Results: Individual readers had consistent search strategies. Most readers had strategies that involved examination of all available images. Overall accuracy was 0.74 (sensitivity = 0.66 and specificity = 0.84). The 20 false negative errors across all readers can be classified using Kundel’s (1978) taxonomy: 17 are “decision” errors (readers found the target but misclassified it as normal or benign). There was one recognition error and two “search” errors. This is an unusually high proportion of decision errors. Readers spent essentially the same proportion of time viewing coronal and transverse images, regardless of whether the case was positive or negative, correct or incorrect. Readers tended to use a “scanner” strategy when viewing coronal images and a “driller” strategy when viewing transverse images.

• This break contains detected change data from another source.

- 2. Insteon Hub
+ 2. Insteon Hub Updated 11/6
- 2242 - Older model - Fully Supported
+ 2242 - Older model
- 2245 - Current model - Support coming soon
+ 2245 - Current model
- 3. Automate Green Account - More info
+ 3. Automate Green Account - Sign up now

Conclusions: These results suggest that ABUS errors are more likely to be errors of interpretation than of search. Further research could determine if readers’ exploration of all images is useful or if, in some negative cases, search of transverse images is redundant following a search of coronal images.

© 2022 Society of Photo-Optical Instrumentation Engineers (SPIE)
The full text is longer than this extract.